[Data records]
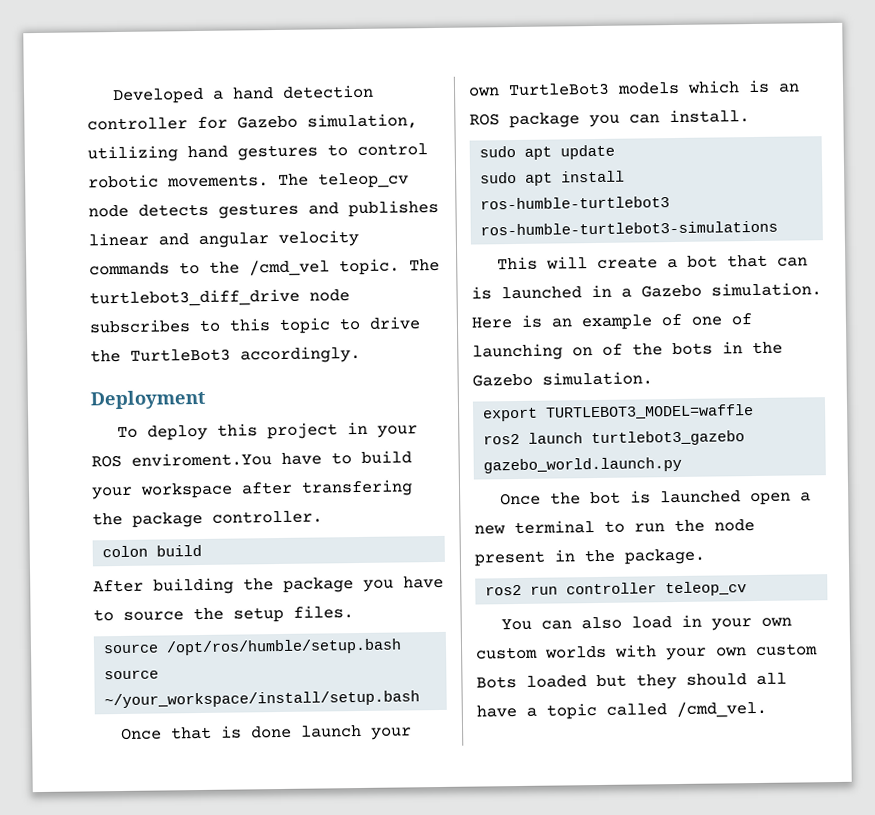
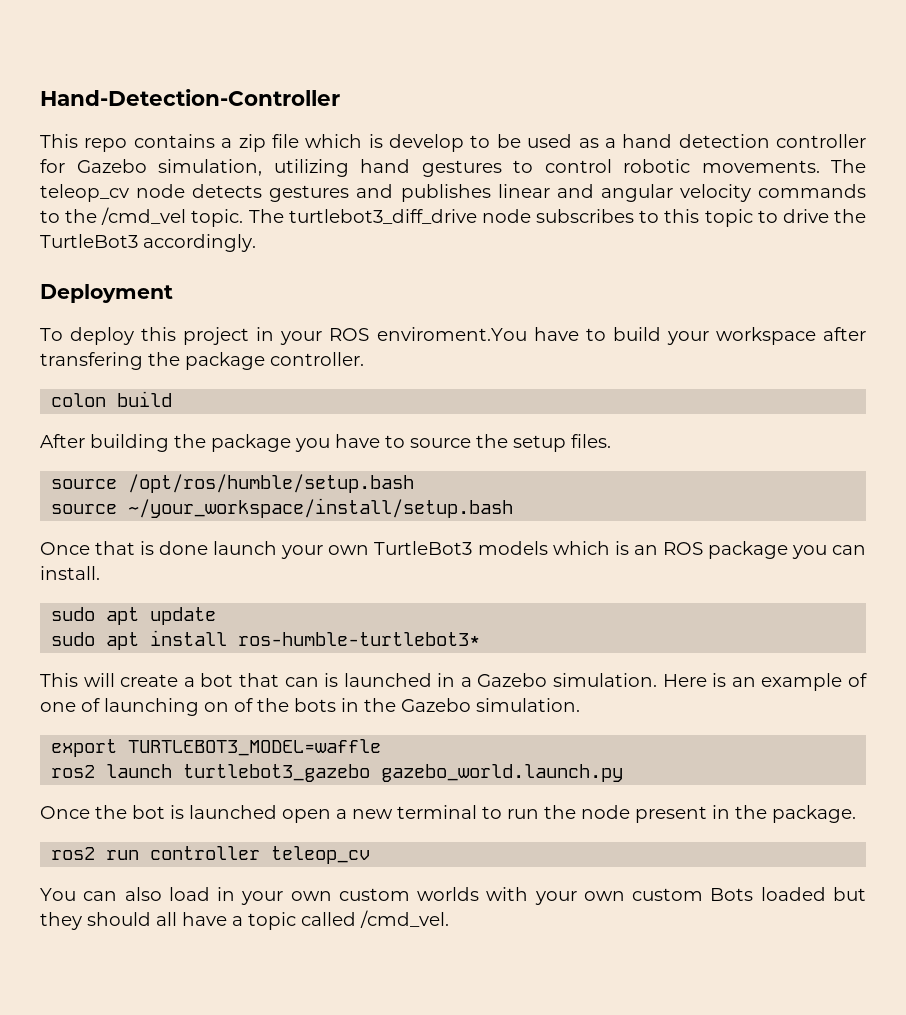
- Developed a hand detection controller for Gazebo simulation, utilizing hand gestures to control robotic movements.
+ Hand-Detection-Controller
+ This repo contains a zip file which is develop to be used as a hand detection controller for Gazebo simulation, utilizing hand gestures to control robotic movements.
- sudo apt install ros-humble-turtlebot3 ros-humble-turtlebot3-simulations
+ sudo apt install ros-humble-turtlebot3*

| Task to complete |
Which lines in the data hold the string "sudo"? Copy each of them.

| Written answer |
- sudo apt install ros-humble-turtlebot3 ros-humble-turtlebot3-simulations
+ sudo apt install ros-humble-turtlebot3*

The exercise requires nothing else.